The idea is that object relational databases like MySQL and PostgreSQL have lapsed their useful lifetimes, and that document-based or schemaless databases are the wave of the future. Never mind of course that MySQL was the perfect solution to everything a few years ago when Ruby on Rails was flashing in the pan. Never mind that real businesses track all of their data in SQL databases that scale just fine. (For Silicon Valley readers, Walmart is a real business, Twitter is not.)

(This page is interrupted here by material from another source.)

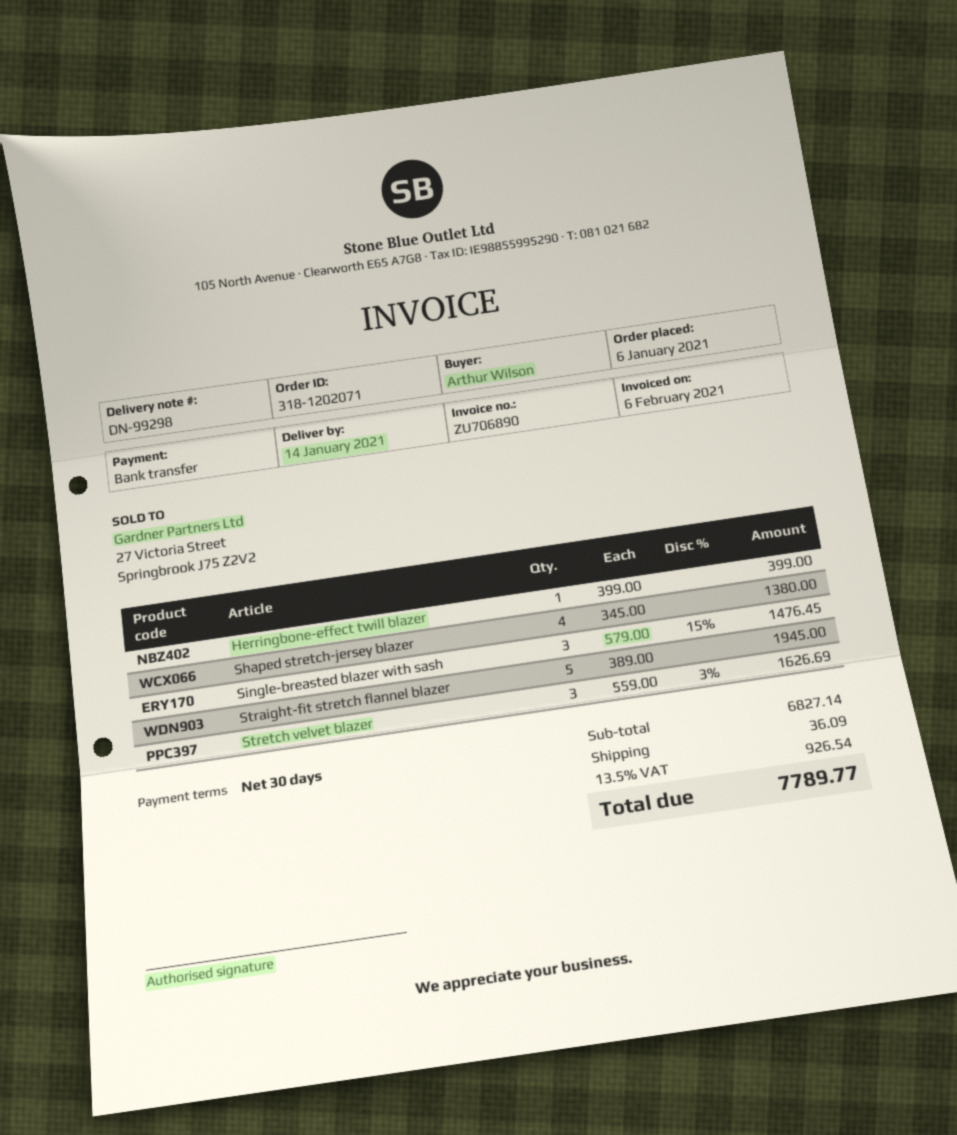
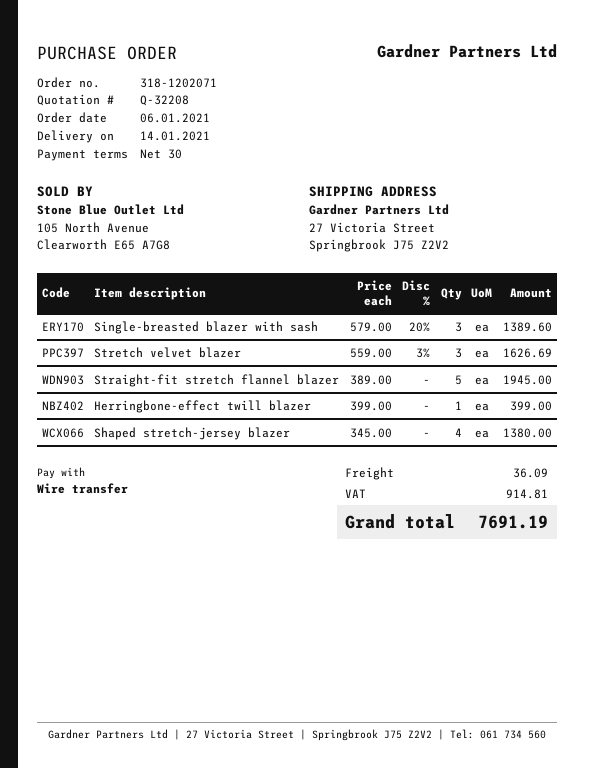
Single-breasted blazer with sash: 3 x 579.00 - 15% = 1476.45 -> 3 x 579.00 - 20% = 1389.60
tax: 926.54 -> 914.81
total: 7789.77 -> 7691.19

Invariably, all web projects start off with something like Rails or Django, most likely backed by MySQL. The data relationships are easy to model, and the application works well.  If you are lucky enough that people actually use your application, eventually you will start to see some performance issues. At this point, a developer who values technological purity over gettin' shit done will advocate "rewriting the whole thing in a weekend using Cassandra".  And if he's smart enough, he might just pull it off. (Of course, said developer has only migrated the app to use a different data store - all of the ancillary support code was conveniently ignored)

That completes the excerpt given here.